(Web page edit records)

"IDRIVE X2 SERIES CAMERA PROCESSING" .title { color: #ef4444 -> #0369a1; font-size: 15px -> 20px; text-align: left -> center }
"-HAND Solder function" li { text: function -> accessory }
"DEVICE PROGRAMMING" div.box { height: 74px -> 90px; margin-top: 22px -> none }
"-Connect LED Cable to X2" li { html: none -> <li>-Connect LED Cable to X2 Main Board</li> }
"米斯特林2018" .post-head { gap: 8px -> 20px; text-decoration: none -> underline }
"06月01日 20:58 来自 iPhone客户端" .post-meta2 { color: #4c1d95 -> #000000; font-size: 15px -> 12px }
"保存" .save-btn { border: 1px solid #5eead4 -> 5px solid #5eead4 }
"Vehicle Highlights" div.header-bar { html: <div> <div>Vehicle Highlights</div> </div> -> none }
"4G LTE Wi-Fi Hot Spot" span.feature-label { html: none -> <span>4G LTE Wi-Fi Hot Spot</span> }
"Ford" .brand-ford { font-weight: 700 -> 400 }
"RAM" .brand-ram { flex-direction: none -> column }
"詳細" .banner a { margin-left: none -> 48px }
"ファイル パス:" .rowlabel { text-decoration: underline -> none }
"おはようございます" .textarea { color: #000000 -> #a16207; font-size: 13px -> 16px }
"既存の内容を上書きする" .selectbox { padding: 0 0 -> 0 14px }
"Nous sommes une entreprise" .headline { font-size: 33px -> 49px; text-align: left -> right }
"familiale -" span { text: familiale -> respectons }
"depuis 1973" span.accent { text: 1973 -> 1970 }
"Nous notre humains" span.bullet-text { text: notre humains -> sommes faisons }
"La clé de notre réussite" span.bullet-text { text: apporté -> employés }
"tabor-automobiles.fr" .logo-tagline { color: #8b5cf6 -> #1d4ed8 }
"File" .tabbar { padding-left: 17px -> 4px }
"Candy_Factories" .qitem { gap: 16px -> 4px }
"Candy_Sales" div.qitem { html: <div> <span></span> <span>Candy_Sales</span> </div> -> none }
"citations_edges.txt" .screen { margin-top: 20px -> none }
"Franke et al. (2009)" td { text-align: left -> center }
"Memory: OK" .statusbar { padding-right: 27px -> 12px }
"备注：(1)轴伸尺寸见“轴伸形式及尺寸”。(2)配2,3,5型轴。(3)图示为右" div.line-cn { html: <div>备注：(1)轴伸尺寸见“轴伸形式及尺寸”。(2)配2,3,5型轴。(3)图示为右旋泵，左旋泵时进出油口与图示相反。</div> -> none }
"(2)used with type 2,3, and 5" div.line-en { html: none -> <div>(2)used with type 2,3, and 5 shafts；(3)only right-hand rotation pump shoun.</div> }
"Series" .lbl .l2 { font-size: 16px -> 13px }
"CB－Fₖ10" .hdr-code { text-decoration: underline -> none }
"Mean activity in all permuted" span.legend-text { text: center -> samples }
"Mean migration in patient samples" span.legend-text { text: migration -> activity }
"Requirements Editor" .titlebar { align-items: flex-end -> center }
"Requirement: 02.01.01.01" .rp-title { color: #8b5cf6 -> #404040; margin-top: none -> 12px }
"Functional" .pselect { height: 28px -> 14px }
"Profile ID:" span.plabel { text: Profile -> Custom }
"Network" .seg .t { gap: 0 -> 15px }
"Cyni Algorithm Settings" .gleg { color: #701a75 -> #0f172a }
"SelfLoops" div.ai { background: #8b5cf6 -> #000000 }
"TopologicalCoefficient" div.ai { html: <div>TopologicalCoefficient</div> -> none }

• _Task to complete_:
Gather each line of the records holding the string "left".

• _Exercise output_:
"IDRIVE X2 SERIES CAMERA PROCESSING" .title { color: #ef4444 -> #0369a1; font-size: 15px -> 20px; text-align: left -> center }
"詳細" .banner a { margin-left: none -> 48px }
"Nous sommes une entreprise" .headline { font-size: 33px -> 49px; text-align: left -> right }
"File" .tabbar { padding-left: 17px -> 4px }
"Franke et al. (2009)" td { text-align: left -> center }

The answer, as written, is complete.